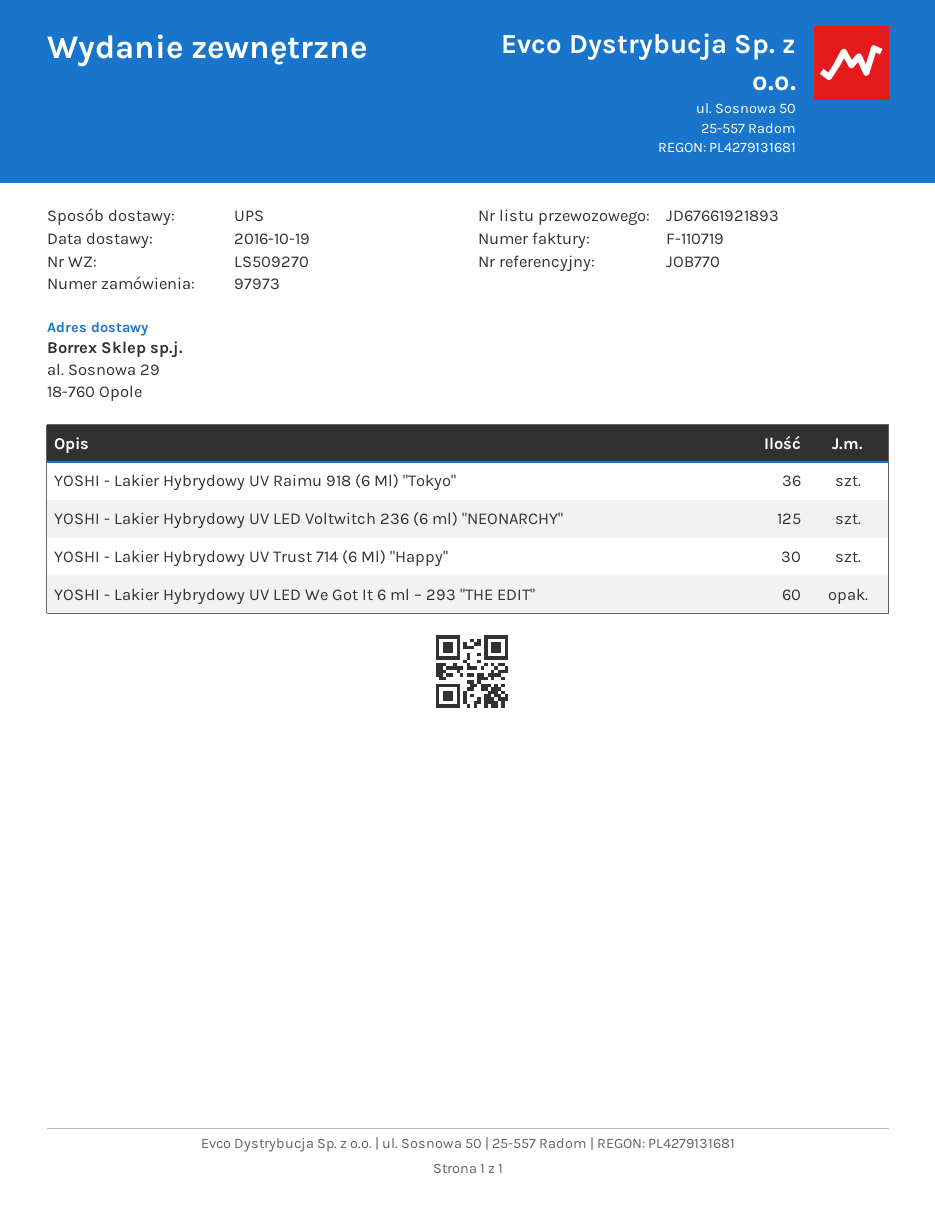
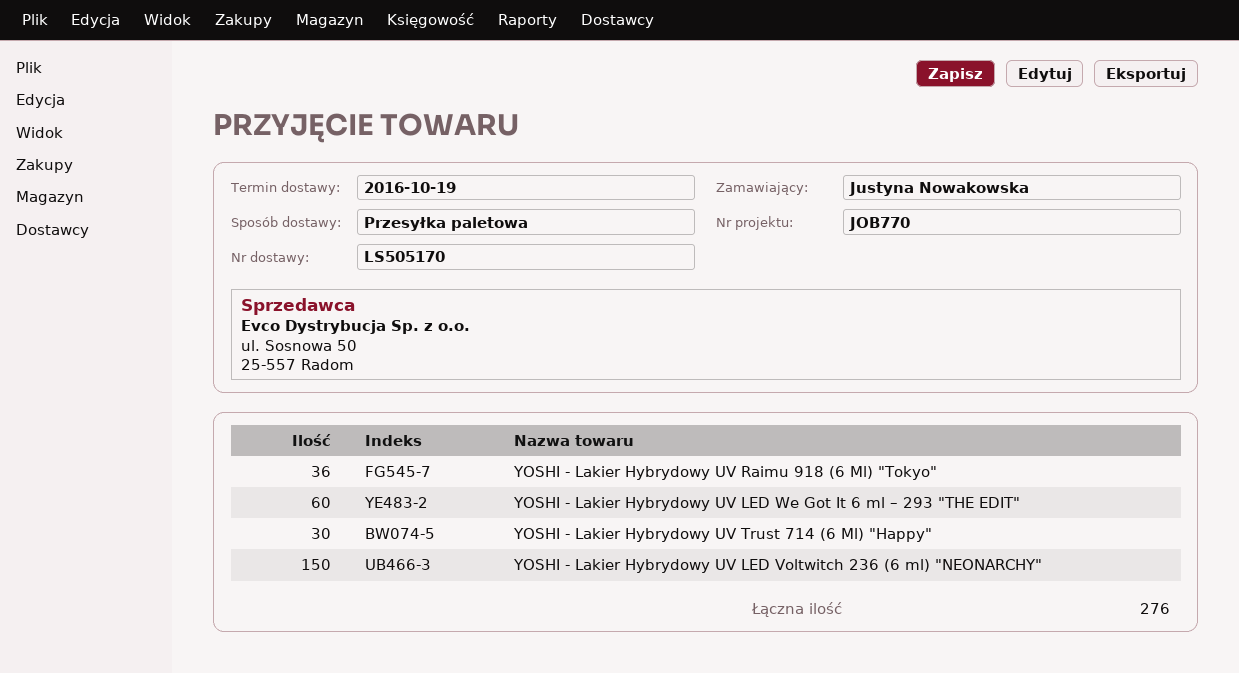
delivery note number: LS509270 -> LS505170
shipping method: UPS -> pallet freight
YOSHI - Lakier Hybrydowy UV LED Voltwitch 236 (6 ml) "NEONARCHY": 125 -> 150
...
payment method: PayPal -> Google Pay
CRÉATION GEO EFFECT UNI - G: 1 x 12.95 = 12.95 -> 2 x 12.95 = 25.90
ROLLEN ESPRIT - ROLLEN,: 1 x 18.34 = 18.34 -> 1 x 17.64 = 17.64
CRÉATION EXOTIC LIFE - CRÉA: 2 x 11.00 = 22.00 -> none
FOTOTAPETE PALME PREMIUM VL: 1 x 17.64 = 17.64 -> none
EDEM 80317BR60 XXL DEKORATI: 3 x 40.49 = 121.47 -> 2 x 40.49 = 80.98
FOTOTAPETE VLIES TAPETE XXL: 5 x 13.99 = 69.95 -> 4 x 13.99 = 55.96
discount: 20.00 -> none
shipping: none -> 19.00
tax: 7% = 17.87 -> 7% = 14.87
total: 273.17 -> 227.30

-- YOUR OBJECTIVE --
Quote the listing above, but only from the line that shows "delivery note number: LS509270 -> LS505170" through the line that shows "YOSHI - Lakier".

-- EXERCISE OUTPUT --
delivery note number: LS509270 -> LS505170
shipping method: UPS -> pallet freight
YOSHI - Lakier Hybrydowy UV LED Voltwitch 236 (6 ml) "NEONARCHY": 125 -> 150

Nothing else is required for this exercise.